Las hijas. Àngels Bassas se ponía un poco estupenda en la Electra del pasado verano; aquí está estupenda sin paliativos: llena de furia, poder y lujuria, como una joven Lena Olin. Hacía tiempo que no veía una Goneril tan clara, tan sensual y tan reina. Victoria Pagès (Regan) es una olla a presión desbordante de escudella hirviendo. Y con un aplomo sorprendente, teniendo en cuenta que se incorporó al montaje al día siguiente del estreno, para sustituir a Roser Camí. Anna Ycobalzeta sirve una Cordelia conmovedora, más víctima de los tajos textuales que del fatum: cuesta lo suyo adivinar quién se la ha cargado y por qué. Dos highlights: su sonámbula canción francesa (Fatiguée) y, sobre todo, el reencuentro con su padre. Hace falta un par de ovarios para sostener un mano a mano con Pou.
Kent. Igualmente, se precisa un gran vigor y una gran convicción para interpretar a Kent cuando te tiñen de rubio platino y luego te disfrazan de SuperMario. Pep Cruz, rudo fajador, tiene una cierta tendencia a moverse en escena como si la obra se llamara Kent en vez de Lear. No estoy seguro de que eso sea malo del todo, siempre y cuando lo controle.

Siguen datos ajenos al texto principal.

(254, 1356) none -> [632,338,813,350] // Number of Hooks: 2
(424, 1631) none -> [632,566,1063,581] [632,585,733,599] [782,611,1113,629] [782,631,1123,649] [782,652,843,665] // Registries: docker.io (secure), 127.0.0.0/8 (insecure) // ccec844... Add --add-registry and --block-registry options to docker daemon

Edgar y Edmund. Lluís Villanueva, fino estilista, hace lo imposible para solventar el eterno problema de Edgar -su inverosímil transformación en el Pobre Tom- pero el pelucón de Barbie Picapiedra y el tanga de lamé no le ayudan. Vístanle de loco decente, por la gloria de mi madre, y de paso devuélvanle su gran frase: "No hemos llegado a lo peor mientras todavía podamos decir 'esto es lo peor". A Edmund, su hermanito bastardo, le han marcado una línea descaradamente expresionista: se pierden muchos matices, claro, a favor del aguafuerte, aunque el gran logro de Francesc Garrido reside en saber mostrar, sin retortijones, la frialdad cerebral del psicópata.
Rogativa. Vale que Edmund se haga una paja sin venir a cuento y vale que la lluvia (muy espectacular, eso sí) emborrone los parlamentos, porque la entrega de esta compañía puede con todo y más, y porque estamos agradecidísimos de que Lear no se tire a Cordelia, como hacía Polonio con Ofelia en su Hamlet, señor Bieito, pero el duelo entre Edgar y Edmund blandiendo falsas sierras mecánicas es una memez de patio de colegio. Corte usted eso, desde aquí se lo ruego, en beneficio de todos. Que peleen a cuchillo o a puñetazo limpio: ese chimpún de hojalata (y el desparrame subsiguiente) no sólo no genera la menor sensación de peligro, sino que tiende a provocar la chacota del respetable ("¡ahora empieza la juerga!") y, lo peor, está a un paso de arruinar la emoción de la gran escena final. Borre ese borrón, tenga un detalle. Ni su espectáculo ni sus actores se lo merecen.